▶ [Source data]:

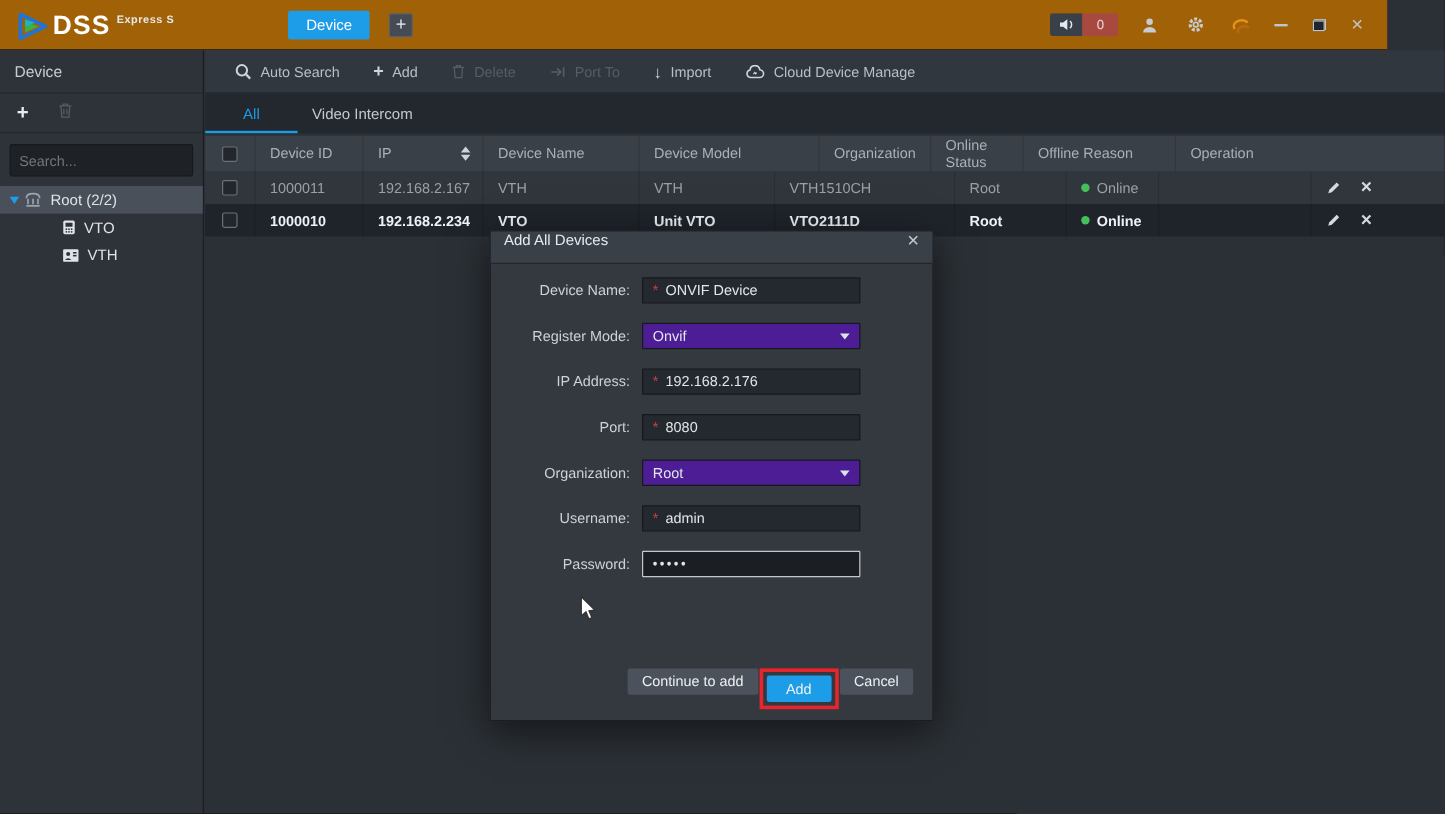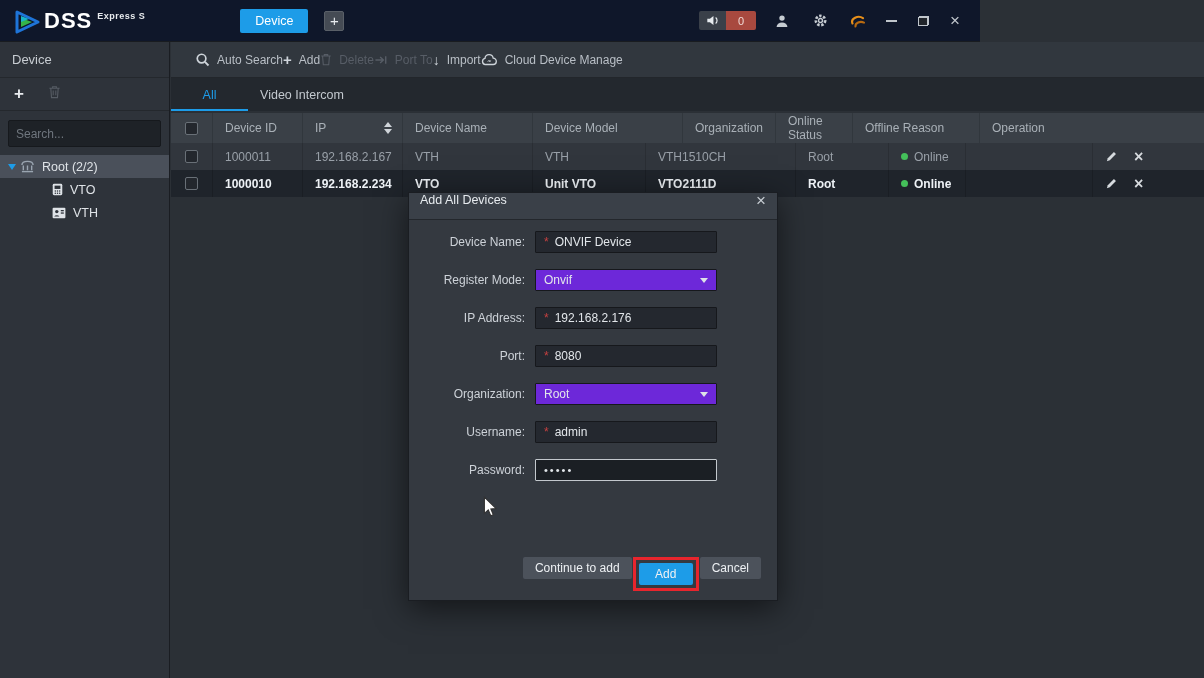--- a/index.html
+++ b/index.html
@@ -1,21 +1,21 @@
 <!DOCTYPE html>
 <html><head>
 <meta charset="utf-8">
 <style>
   * { margin:0; padding:0; box-sizing:border-box; }
   html,body { background:#15171b; }
   body { font-family:"Liberation Sans", sans-serif; }
   #app { position:relative; width:1204px; height:678px; background:#2b3036; overflow:hidden; }
 
   
-  .topbar { position:absolute; left:0; top:0; width:980px; height:42px; background:#0f172a;
+  .topbar { position:absolute; left:0; top:0; width:1156px; height:42px; background:#a16207;
             display:flex; align-items:center; border-bottom:1px solid #191c20;justify-content:center; }
   .logo { display:flex; align-items:flex-start; margin-left:14px; }
   .logo-glyph { width:28px; height:28px; margin-top:2px; }
   .logo-text { color:#fff; font-size:22px; font-weight:bold; letter-spacing:1px; line-height:30px; margin-left:2px; }
   .logo-sub { color:#e8ebee; font-size:9px; font-weight:bold; margin:5px 0 0 5px; letter-spacing:.5px; }
   .top-tab { margin-left:95px; width:68px; height:24px; background:#1d9ce8; color:#fff; font-size:12.5px;
              border-radius:2px; display:flex; align-items:center; justify-content:center; }
   .newtab-btn { margin-left:16px; width:20px; height:20px; background:#454b54; border:1px solid #5a6068;
                 border-radius:2px; color:#e8ebee; font-size:15px; line-height:17px; text-align:center; }
   .top-right { margin-left:auto; display:flex; align-items:center; margin-right:14px; gap:0; }
@@ -46,21 +46,21 @@
   .tree-row { height:23px; display:flex; align-items:center; color:#dfe3e7; font-size:12.5px; }
   .tree-row.selected { background:#4a505a; }
   .tree-caret { width:0; height:0; border:4px solid transparent; border-top:6px solid #1d9ce8; margin:5px 4px 0 8px; }
   .tree-ic { display:flex; align-items:center; margin-right:7px; color:#9aa5b1; }
   .tree-child { padding-left:52px; }
   .tree-child .tree-ic { color:#dfe3e7; }
 
   
   .main { position:absolute; left:171px; top:42px; width:1033px; height:636px; }
   .toolbar { height:36px; background:#31373e; border-bottom:1px solid #22262b; display:flex; align-items:center;
-             padding-left:24px; }
+             padding-left:24px; gap:28px; }
   .tool-item { display:flex; align-items:center; gap:7px; color:#b9bfc6; font-size:12px; }
   .tool-item .t-ic { display:flex; align-items:center; color:#ced4da; }
   .tool-item.disabled, .tool-item.disabled .t-ic { color:#575d66; }
   .glyph-plus::before { content:"+"; font-size:15px; font-weight:bold; }
   .glyph-down::before { content:"\2193"; font-size:14px; font-weight:bold; }
 
   .tabrow { height:33px; background:#23282e; display:flex; }
   .tab { position:relative; height:100%; display:flex; align-items:center; justify-content:center; font-size:12.5px; }
   .tab-all { width:77px; color:#1d9ce8; }
   .tab-all .tab-underline { position:absolute; left:0; bottom:0; width:100%; height:2px; background:#1d9ce8; }
@@ -89,21 +89,21 @@
   .modal { position:absolute; left:408px; top:192px; width:370px; height:409px; background:#343940;
            border:1px solid #1a1d22; box-shadow:0 8px 30px rgba(0,0,0,.55); }
   .m-title { height:27px; background:#3a4048; display:flex; align-items:flex-start; justify-content:space-between;
              padding:0 11px; color:#e6eaee; font-size:12.5px; border-bottom:1px solid #23272c; }
   .m-close { color:#c6ccd2; font-size:17px; line-height:16px; }
   .m-body { padding-top:14px; }
   .field { height:16px; margin-bottom:22px; display:flex; align-items:center; }
   .flabel { width:126px; text-align:right; padding-right:10px; color:#cdd2d8; font-size:12px; flex:none; }
   .fctrl { width:182px; height:22px; display:flex; align-items:center; font-size:12px; color:#e2e6ea; }
   .f-input { background:#24282f; border:1px solid #16181c; border-radius:1px; padding-left:8px; gap:6px; }
-  .f-select { background:#6d28d9; border:1px solid #16181c; border-radius:1px; padding:0 8px; justify-content:space-between; }
+  .f-select { background:#4c1d95; border:1px solid #16181c; border-radius:1px; padding:0 8px; justify-content:space-between; }
   .f-pass { background:#1b1f24; border:1px solid #c3c8cd; border-radius:1px; padding-left:8px; letter-spacing:2px; font-size:11px; }
   .req { color:#c54040; font-size:12px; }
   .caret { width:0; height:0; border:4px solid transparent; border-top:5px solid #dde2e7; margin-top:5px; }
   .m-btns { position:absolute; right:16px; bottom:9px; display:flex; align-items:flex-start; gap:1px;padding-left:38px; }
   .btn { height:22px; padding:0 12px; background:#4c525b; color:#eef1f4; font-size:12px; border-radius:2px;
          display:flex; align-items:center; justify-content:center; white-space:nowrap; }
   .add-highlight { border:3px solid #e8252d; padding:3px; display:flex; }
   .btn-add { width:54px; background:#1d9ce8; padding:0; }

▶ [Exercise objective]: Scan the listing above for the word "before" and show each line where it is found.

▶ [Task solution]:
   .glyph-plus::before { content:"+"; font-size:15px; font-weight:bold; }
   .glyph-down::before { content:"\2193"; font-size:14px; font-weight:bold; }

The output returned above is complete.